_Requirement_. Every record is to be duplicated exactly as it reads, without its images.

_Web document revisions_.

━━━━━━━━━━━━━━━━

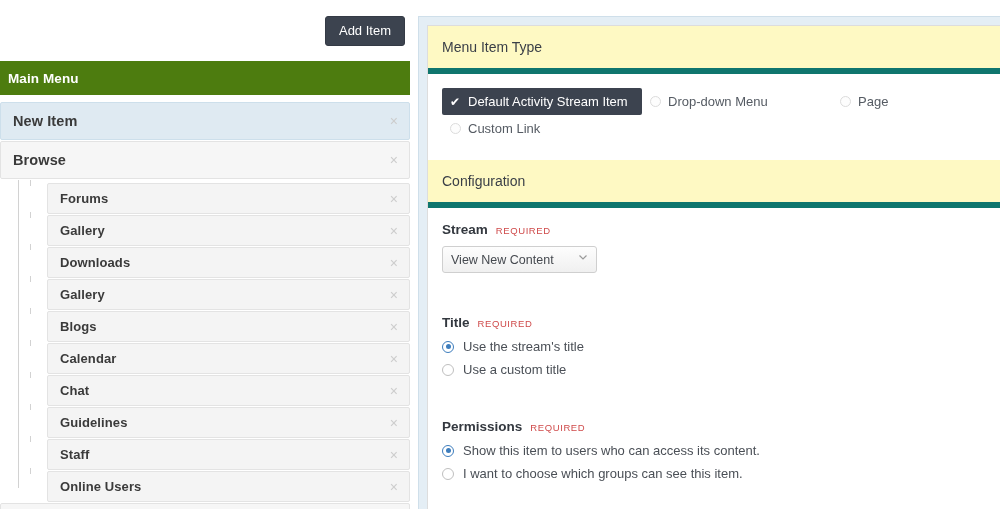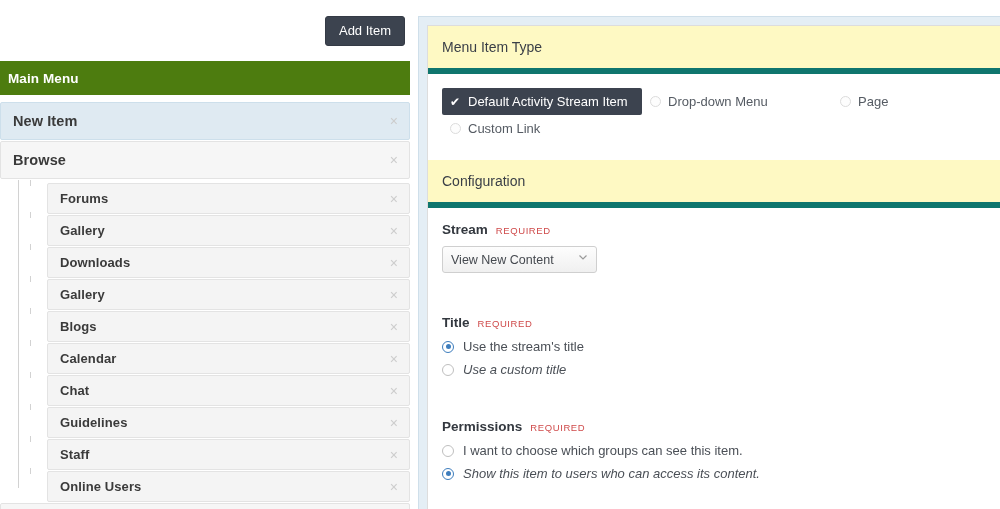--- a/index.html
+++ b/index.html
@@ -294,7 +294,7 @@
     margin-bottom: 8px;
     cursor: pointer;
   }
-  .radio-line:last-child { margin-bottom: 0; font-style: italic; }
+  .radio-line:last-child { margin-bottom: 0; }
 
   .radio-dot {
     width: 12px;

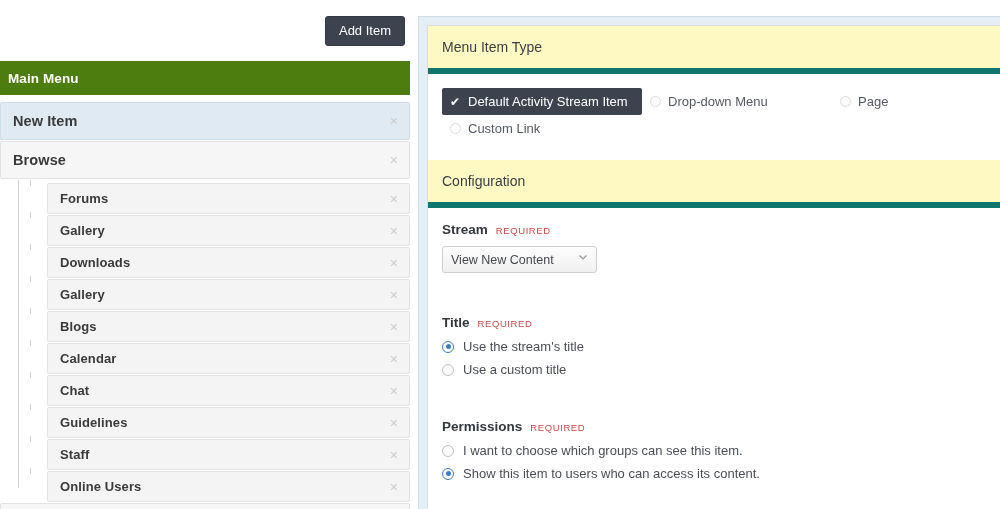--- a/index.html
+++ b/index.html
@@ -507,15 +507,15 @@
             <span class="required">REQUIRED</span>
           </div>
 
+          <div class="radio-line checked">
+            <span class="radio-dot"></span>
+            <span class="rlabel">Show this item to users who can access its content.</span>
+          </div>
+
           <div class="radio-line">
             <span class="radio-dot"></span>
             <span class="rlabel">I want to choose which groups can see this item.</span>
           </div>
-
-          <div class="radio-line checked">
-            <span class="radio-dot"></span>
-            <span class="rlabel">Show this item to users who can access its content.</span>
-          </div>
         </div>
 
       </div>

━━━━━━━━━━━━━━━━

_Expected output_.
--- a/index.html
+++ b/index.html
@@ -294,7 +294,7 @@
     margin-bottom: 8px;
     cursor: pointer;
   }
-  .radio-line:last-child { margin-bottom: 0; font-style: italic; }
+  .radio-line:last-child { margin-bottom: 0; }
 
   .radio-dot {
     width: 12px;

--- a/index.html
+++ b/index.html
@@ -507,15 +507,15 @@
             <span class="required">REQUIRED</span>
           </div>
 
+          <div class="radio-line checked">
+            <span class="radio-dot"></span>
+            <span class="rlabel">Show this item to users who can access its content.</span>
+          </div>
+
           <div class="radio-line">
             <span class="radio-dot"></span>
             <span class="rlabel">I want to choose which groups can see this item.</span>
           </div>
-
-          <div class="radio-line checked">
-            <span class="radio-dot"></span>
-            <span class="rlabel">Show this item to users who can access its content.</span>
-          </div>
         </div>
 
       </div>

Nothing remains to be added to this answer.